» YOUR ASSIGNMENT: An exact copy of all entries is the expected answer.

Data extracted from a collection
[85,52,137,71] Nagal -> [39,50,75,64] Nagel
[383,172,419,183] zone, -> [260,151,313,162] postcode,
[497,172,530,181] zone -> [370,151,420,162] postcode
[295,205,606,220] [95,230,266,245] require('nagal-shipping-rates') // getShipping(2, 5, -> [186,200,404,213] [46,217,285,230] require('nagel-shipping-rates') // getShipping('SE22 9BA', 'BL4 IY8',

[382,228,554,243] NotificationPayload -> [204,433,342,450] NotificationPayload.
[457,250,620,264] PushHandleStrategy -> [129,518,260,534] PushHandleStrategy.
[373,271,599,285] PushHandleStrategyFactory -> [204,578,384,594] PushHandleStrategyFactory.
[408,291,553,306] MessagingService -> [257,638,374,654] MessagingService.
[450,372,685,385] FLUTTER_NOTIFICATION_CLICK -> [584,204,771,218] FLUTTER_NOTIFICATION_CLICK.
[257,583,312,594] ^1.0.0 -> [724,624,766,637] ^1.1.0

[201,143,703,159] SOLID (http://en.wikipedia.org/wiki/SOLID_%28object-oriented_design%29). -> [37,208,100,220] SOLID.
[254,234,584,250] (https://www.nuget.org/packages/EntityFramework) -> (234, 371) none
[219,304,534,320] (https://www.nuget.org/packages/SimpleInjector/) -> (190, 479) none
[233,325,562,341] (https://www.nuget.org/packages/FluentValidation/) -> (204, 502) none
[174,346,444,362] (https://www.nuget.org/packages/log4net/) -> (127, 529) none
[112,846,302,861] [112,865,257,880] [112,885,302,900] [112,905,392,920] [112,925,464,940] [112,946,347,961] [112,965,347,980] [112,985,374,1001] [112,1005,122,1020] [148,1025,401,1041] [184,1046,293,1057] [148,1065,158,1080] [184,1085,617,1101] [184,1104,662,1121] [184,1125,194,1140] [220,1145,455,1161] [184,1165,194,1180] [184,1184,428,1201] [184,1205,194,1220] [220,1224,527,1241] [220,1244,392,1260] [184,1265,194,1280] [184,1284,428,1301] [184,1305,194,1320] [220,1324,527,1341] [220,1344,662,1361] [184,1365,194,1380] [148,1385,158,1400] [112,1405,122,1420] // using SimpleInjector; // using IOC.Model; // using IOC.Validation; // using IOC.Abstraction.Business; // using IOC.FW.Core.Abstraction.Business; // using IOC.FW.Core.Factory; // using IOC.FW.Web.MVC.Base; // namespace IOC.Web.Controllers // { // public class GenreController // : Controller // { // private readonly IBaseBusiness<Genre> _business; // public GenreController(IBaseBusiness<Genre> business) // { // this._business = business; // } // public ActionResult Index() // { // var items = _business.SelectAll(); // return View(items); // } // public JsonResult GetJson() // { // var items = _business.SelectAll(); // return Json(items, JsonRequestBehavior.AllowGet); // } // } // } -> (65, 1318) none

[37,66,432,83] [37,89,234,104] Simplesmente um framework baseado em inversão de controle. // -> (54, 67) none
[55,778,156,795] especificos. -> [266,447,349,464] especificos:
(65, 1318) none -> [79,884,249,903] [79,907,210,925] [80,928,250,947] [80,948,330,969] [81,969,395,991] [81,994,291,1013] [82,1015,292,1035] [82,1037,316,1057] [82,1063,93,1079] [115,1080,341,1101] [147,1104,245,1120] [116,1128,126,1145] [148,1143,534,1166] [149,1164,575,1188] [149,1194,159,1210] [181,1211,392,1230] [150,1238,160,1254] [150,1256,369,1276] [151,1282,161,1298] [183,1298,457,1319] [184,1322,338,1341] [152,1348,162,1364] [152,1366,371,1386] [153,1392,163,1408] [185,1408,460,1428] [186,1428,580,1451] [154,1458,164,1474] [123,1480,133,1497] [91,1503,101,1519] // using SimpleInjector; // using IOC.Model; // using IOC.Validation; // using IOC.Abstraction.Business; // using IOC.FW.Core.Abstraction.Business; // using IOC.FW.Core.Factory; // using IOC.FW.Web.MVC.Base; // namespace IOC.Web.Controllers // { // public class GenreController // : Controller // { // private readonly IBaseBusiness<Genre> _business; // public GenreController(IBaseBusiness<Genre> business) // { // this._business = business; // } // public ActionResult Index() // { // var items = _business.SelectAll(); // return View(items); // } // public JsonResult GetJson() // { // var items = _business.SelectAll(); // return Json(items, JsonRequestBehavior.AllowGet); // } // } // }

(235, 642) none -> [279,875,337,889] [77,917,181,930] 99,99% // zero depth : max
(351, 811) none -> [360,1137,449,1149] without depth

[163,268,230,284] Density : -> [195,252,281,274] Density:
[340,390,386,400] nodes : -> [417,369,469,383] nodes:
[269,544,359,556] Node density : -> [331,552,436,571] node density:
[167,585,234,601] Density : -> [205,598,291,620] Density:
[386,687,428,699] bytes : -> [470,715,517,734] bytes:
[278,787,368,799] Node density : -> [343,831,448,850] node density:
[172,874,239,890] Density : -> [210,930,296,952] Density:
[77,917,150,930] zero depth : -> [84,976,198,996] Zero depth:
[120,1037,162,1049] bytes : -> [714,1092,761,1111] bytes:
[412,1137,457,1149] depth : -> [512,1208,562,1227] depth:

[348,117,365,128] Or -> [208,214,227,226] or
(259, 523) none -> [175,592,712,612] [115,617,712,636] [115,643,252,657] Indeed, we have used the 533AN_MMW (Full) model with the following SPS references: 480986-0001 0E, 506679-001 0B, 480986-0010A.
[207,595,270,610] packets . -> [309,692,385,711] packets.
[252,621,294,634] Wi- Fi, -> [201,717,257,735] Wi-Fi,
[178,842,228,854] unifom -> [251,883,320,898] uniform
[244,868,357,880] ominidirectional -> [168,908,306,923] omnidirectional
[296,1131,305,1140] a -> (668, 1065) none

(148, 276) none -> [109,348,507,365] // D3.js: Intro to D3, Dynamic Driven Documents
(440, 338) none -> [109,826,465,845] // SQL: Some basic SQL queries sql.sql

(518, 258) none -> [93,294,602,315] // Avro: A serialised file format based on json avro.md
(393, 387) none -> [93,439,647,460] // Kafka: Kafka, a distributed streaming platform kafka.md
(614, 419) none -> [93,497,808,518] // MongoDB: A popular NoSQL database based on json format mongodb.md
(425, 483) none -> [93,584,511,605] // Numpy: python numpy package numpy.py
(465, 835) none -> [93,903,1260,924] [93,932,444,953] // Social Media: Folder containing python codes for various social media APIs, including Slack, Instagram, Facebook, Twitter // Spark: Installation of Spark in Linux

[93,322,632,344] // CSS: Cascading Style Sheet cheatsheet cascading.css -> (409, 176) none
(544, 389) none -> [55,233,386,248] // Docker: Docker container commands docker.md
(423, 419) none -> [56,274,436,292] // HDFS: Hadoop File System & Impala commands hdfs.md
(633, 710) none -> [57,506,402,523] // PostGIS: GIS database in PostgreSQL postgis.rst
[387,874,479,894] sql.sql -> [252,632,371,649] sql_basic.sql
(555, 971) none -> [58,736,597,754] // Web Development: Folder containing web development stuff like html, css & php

» ANSWER TO THE EXERCISE:
[85,52,137,71] Nagal -> [39,50,75,64] Nagel
[383,172,419,183] zone, -> [260,151,313,162] postcode,
[497,172,530,181] zone -> [370,151,420,162] postcode
[295,205,606,220] [95,230,266,245] require('nagal-shipping-rates') // getShipping(2, 5, -> [186,200,404,213] [46,217,285,230] require('nagel-shipping-rates') // getShipping('SE22 9BA', 'BL4 IY8',

[382,228,554,243] NotificationPayload -> [204,433,342,450] NotificationPayload.
[457,250,620,264] PushHandleStrategy -> [129,518,260,534] PushHandleStrategy.
[373,271,599,285] PushHandleStrategyFactory -> [204,578,384,594] PushHandleStrategyFactory.
[408,291,553,306] MessagingService -> [257,638,374,654] MessagingService.
[450,372,685,385] FLUTTER_NOTIFICATION_CLICK -> [584,204,771,218] FLUTTER_NOTIFICATION_CLICK.
[257,583,312,594] ^1.0.0 -> [724,624,766,637] ^1.1.0

[201,143,703,159] SOLID (http://en.wikipedia.org/wiki/SOLID_%28object-oriented_design%29). -> [37,208,100,220] SOLID.
[254,234,584,250] (https://www.nuget.org/packages/EntityFramework) -> (234, 371) none
[219,304,534,320] (https://www.nuget.org/packages/SimpleInjector/) -> (190, 479) none
[233,325,562,341] (https://www.nuget.org/packages/FluentValidation/) -> (204, 502) none
[174,346,444,362] (https://www.nuget.org/packages/log4net/) -> (127, 529) none
[112,846,302,861] [112,865,257,880] [112,885,302,900] [112,905,392,920] [112,925,464,940] [112,946,347,961] [112,965,347,980] [112,985,374,1001] [112,1005,122,1020] [148,1025,401,1041] [184,1046,293,1057] [148,1065,158,1080] [184,1085,617,1101] [184,1104,662,1121] [184,1125,194,1140] [220,1145,455,1161] [184,1165,194,1180] [184,1184,428,1201] [184,1205,194,1220] [220,1224,527,1241] [220,1244,392,1260] [184,1265,194,1280] [184,1284,428,1301] [184,1305,194,1320] [220,1324,527,1341] [220,1344,662,1361] [184,1365,194,1380] [148,1385,158,1400] [112,1405,122,1420] // using SimpleInjector; // using IOC.Model; // using IOC.Validation; // using IOC.Abstraction.Business; // using IOC.FW.Core.Abstraction.Business; // using IOC.FW.Core.Factory; // using IOC.FW.Web.MVC.Base; // namespace IOC.Web.Controllers // { // public class GenreController // : Controller // { // private readonly IBaseBusiness<Genre> _business; // public GenreController(IBaseBusiness<Genre> business) // { // this._business = business; // } // public ActionResult Index() // { // var items = _business.SelectAll(); // return View(items); // } // public JsonResult GetJson() // { // var items = _business.SelectAll(); // return Json(items, JsonRequestBehavior.AllowGet); // } // } // } -> (65, 1318) none

[37,66,432,83] [37,89,234,104] Simplesmente um framework baseado em inversão de controle. // -> (54, 67) none
[55,778,156,795] especificos. -> [266,447,349,464] especificos:
(65, 1318) none -> [79,884,249,903] [79,907,210,925] [80,928,250,947] [80,948,330,969] [81,969,395,991] [81,994,291,1013] [82,1015,292,1035] [82,1037,316,1057] [82,1063,93,1079] [115,1080,341,1101] [147,1104,245,1120] [116,1128,126,1145] [148,1143,534,1166] [149,1164,575,1188] [149,1194,159,1210] [181,1211,392,1230] [150,1238,160,1254] [150,1256,369,1276] [151,1282,161,1298] [183,1298,457,1319] [184,1322,338,1341] [152,1348,162,1364] [152,1366,371,1386] [153,1392,163,1408] [185,1408,460,1428] [186,1428,580,1451] [154,1458,164,1474] [123,1480,133,1497] [91,1503,101,1519] // using SimpleInjector; // using IOC.Model; // using IOC.Validation; // using IOC.Abstraction.Business; // using IOC.FW.Core.Abstraction.Business; // using IOC.FW.Core.Factory; // using IOC.FW.Web.MVC.Base; // namespace IOC.Web.Controllers // { // public class GenreController // : Controller // { // private readonly IBaseBusiness<Genre> _business; // public GenreController(IBaseBusiness<Genre> business) // { // this._business = business; // } // public ActionResult Index() // { // var items = _business.SelectAll(); // return View(items); // } // public JsonResult GetJson() // { // var items = _business.SelectAll(); // return Json(items, JsonRequestBehavior.AllowGet); // } // } // }

(235, 642) none -> [279,875,337,889] [77,917,181,930] 99,99% // zero depth : max
(351, 811) none -> [360,1137,449,1149] without depth

[163,268,230,284] Density : -> [195,252,281,274] Density:
[340,390,386,400] nodes : -> [417,369,469,383] nodes:
[269,544,359,556] Node density : -> [331,552,436,571] node density:
[167,585,234,601] Density : -> [205,598,291,620] Density:
[386,687,428,699] bytes : -> [470,715,517,734] bytes:
[278,787,368,799] Node density : -> [343,831,448,850] node density:
[172,874,239,890] Density : -> [210,930,296,952] Density:
[77,917,150,930] zero depth : -> [84,976,198,996] Zero depth:
[120,1037,162,1049] bytes : -> [714,1092,761,1111] bytes:
[412,1137,457,1149] depth : -> [512,1208,562,1227] depth:

[348,117,365,128] Or -> [208,214,227,226] or
(259, 523) none -> [175,592,712,612] [115,617,712,636] [115,643,252,657] Indeed, we have used the 533AN_MMW (Full) model with the following SPS references: 480986-0001 0E, 506679-001 0B, 480986-0010A.
[207,595,270,610] packets . -> [309,692,385,711] packets.
[252,621,294,634] Wi- Fi, -> [201,717,257,735] Wi-Fi,
[178,842,228,854] unifom -> [251,883,320,898] uniform
[244,868,357,880] ominidirectional -> [168,908,306,923] omnidirectional
[296,1131,305,1140] a -> (668, 1065) none

(148, 276) none -> [109,348,507,365] // D3.js: Intro to D3, Dynamic Driven Documents
(440, 338) none -> [109,826,465,845] // SQL: Some basic SQL queries sql.sql

(518, 258) none -> [93,294,602,315] // Avro: A serialised file format based on json avro.md
(393, 387) none -> [93,439,647,460] // Kafka: Kafka, a distributed streaming platform kafka.md
(614, 419) none -> [93,497,808,518] // MongoDB: A popular NoSQL database based on json format mongodb.md
(425, 483) none -> [93,584,511,605] // Numpy: python numpy package numpy.py
(465, 835) none -> [93,903,1260,924] [93,932,444,953] // Social Media: Folder containing python codes for various social media APIs, including Slack, Instagram, Facebook, Twitter // Spark: Installation of Spark in Linux

[93,322,632,344] // CSS: Cascading Style Sheet cheatsheet cascading.css -> (409, 176) none
(544, 389) none -> [55,233,386,248] // Docker: Docker container commands docker.md
(423, 419) none -> [56,274,436,292] // HDFS: Hadoop File System & Impala commands hdfs.md
(633, 710) none -> [57,506,402,523] // PostGIS: GIS database in PostgreSQL postgis.rst
[387,874,479,894] sql.sql -> [252,632,371,649] sql_basic.sql
(555, 971) none -> [58,736,597,754] // Web Development: Folder containing web development stuff like html, css & php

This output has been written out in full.